How cancer treatment affects your fertility depends on many things, including the type of treatment you receive, your age and your current fertility status. Some people might be temporarily infertile while others may have permanent infertility. Your doctor can help estimate your individual risk.
3. How long will we need to prevent pregnancy during cancer treatment?
You should abstain or use a reliable form of birth control while you are receiving cancer treatment. You also shouldn’t try to conceive within six months of finishing chemotherapy because it may increase the chances of miscarriage or having a baby with a genetic complication.
4. After cancer treatment, how long should I wait to conceive?

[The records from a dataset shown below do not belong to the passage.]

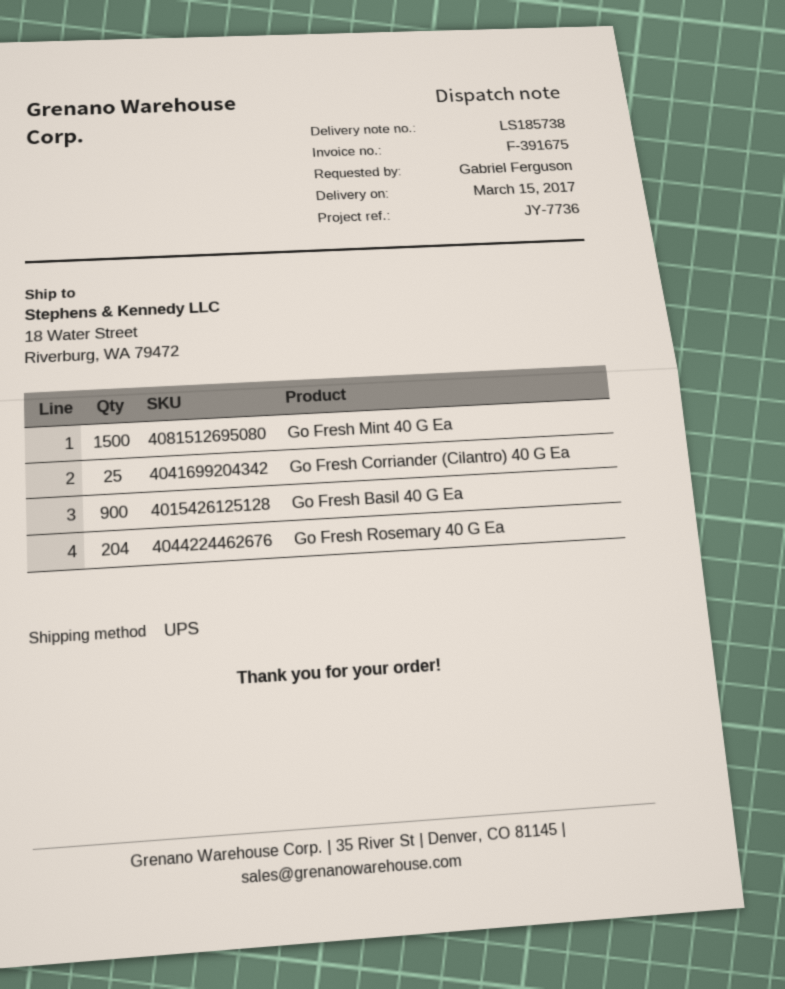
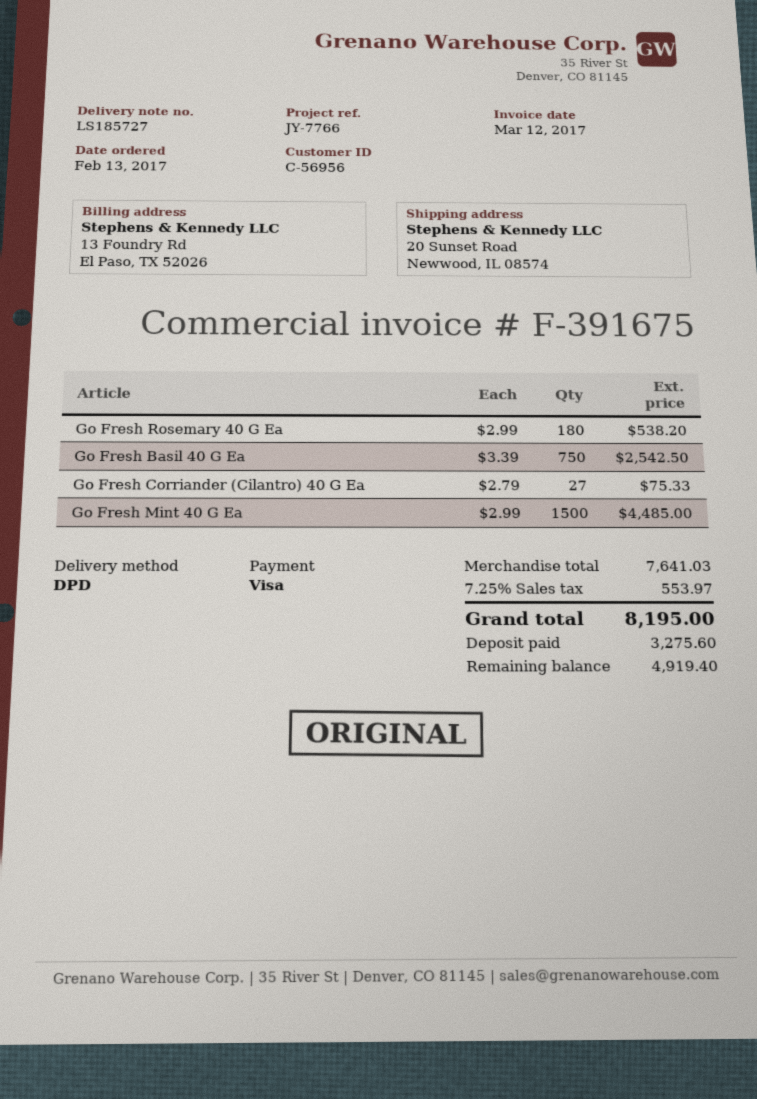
delivery note number: LS185738 -> LS185727
reference: JY-7736 -> JY-7766
shipping method: UPS -> DPD
ship to: 18 Water Street, Riverburg, WA 79472 -> 20 Sunset Road, Newwood, IL 08574
Go Fresh Corriander (Cilantro) 40 G Ea: 25 -> 27
Go Fresh Basil 40 G Ea: 900 -> 750
Go Fresh Rosemary 40 G Ea: 204 -> 180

Determining when it is OK to conceive requires thoughtful discussion between you and your health care team. The timing varies between patients and types of cancer. Generally, women should wait at least two years before trying to conceive. This allows enough time for you to get beyond the window of an early cancer recurrence and allows your body to recover from the effects of treatment. If your cancer treatment has caused late effects that might make handling pregnancy more difficult, it may be recommended that you see a maternal-fetal medicine specialist prior to trying to conceive.
5. My partner is pregnant. Is there any reason to avoid sex during my cancer treatment?

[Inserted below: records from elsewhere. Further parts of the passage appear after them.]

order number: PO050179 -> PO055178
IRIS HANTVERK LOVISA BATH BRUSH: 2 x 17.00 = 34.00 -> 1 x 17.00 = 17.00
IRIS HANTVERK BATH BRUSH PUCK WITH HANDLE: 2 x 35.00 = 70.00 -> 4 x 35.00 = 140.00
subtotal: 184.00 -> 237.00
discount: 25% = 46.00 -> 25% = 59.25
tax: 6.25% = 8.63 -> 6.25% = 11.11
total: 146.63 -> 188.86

Chemotherapy can be excreted in semen and vaginal secretions, so a condom should be used to prevent your partner from being exposed to it. It is possible that exposure could cause fetal abnormalities. If your white blood cell counts or platelet counts are low, your oncologist may advise you to abstain from intercourse because you may be at increased risk for infection or bleeding.

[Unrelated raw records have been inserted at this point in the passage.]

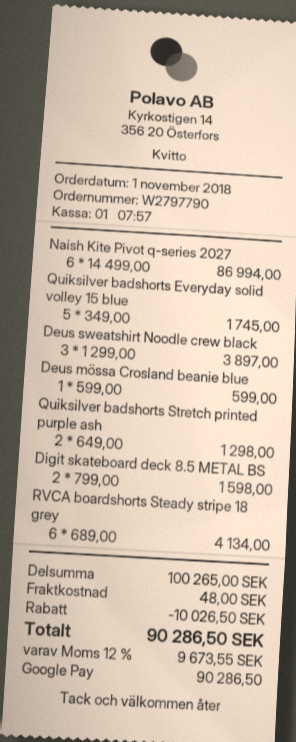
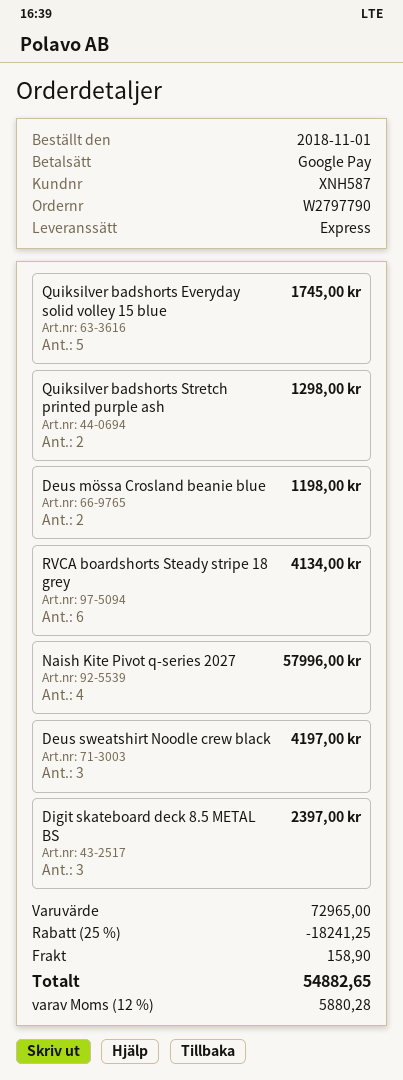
Naish Kite Pivot q-series 2027: 6 for 86994.00 -> 4 for 57996.00
Deus sweatshirt Noodle crew black: 3 for 3897.00 -> 3 for 4197.00
Deus mössa Crosland beanie blue: 1 for 599.00 -> 2 for 1198.00
Digit skateboard deck 8.5 METAL BS: 2 for 1598.00 -> 3 for 2397.00
subtotal: 100265.00 -> 72965.00
discount: 10026.50 -> 18241.25
shipping: 48.00 -> 158.90
tax: 12% = 9673.55 -> 12% = 5880.28
total: 90286.50 -> 54882.65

6. What fertility preservation options are available for women preparing for cancer treatment?
There are several different ways that we can preserve fertility for women. The most common and accepted way to do this it to use assisted reproductive technologies (ART) to freeze eggs and/or embryos. For patients who will receive high doses of radiation to the abdomen and pelvis, ovarian transposition is a surgical procedure that moves the ovaries out of the radiation field so that they are not harmed.
Another option is suppressing the ovaries with medication to make them more resistant to the effects of chemotherapy; this is considered experimental.
Freezing ovarian tissue is the only option for girls who have not gone through puberty yet. It is also considered experimental, though children have been born using this method.
7. What fertility preservation options are available for men preparing to undergo cancer treatment?
For men, the most common and accepted way to preserve fertility is to bank sperm before starting cancer treatment.
For boys who haven’t gone through puberty yet, the only option for fertility preservation is to freeze pieces of testicular tissue. This is considered an experimental procedure.
8. I stopped having my period. Could I still get pregnant?
It depends. Some cancer treatments cause women to stop having periods, but this may be temporary or permanent. Thus, a woman may become pregnant if she ovulates (releases an egg) before her periods come back. If her periods stop permanently, she is in premature menopause, and it is highly unlikely that she will become pregnant.
9. What should I ask my doctor about cancer and fertility?
You should ask if your treatment might cause infertility and, if so, what your personal risk is. You should also ask about ways to preserve or protect your fertility before you start treatment. If you would like to learn more, ask your doctor to refer you to a fertility specialist, who can counsel you about your risk and provide fertility preservation treatments. If you’re a patient at MD Anderson, ask for a referral to the MD Anderson Oncofertility Consult Service.
10. When should I talk to my doctor about my fertility?
You should talk to your doctor about your fertility concerns as early as possible in the course of diagnosis and definitely before you start treatment. The earlier you have the conversation, the more options you have if you decide to pursue fertility preservation treatment. However, even if you did not have the opportunity to discuss your concerns prior to treatment, you should still talk to your doctor about them because you can still think about your plans for parenthood after cancer.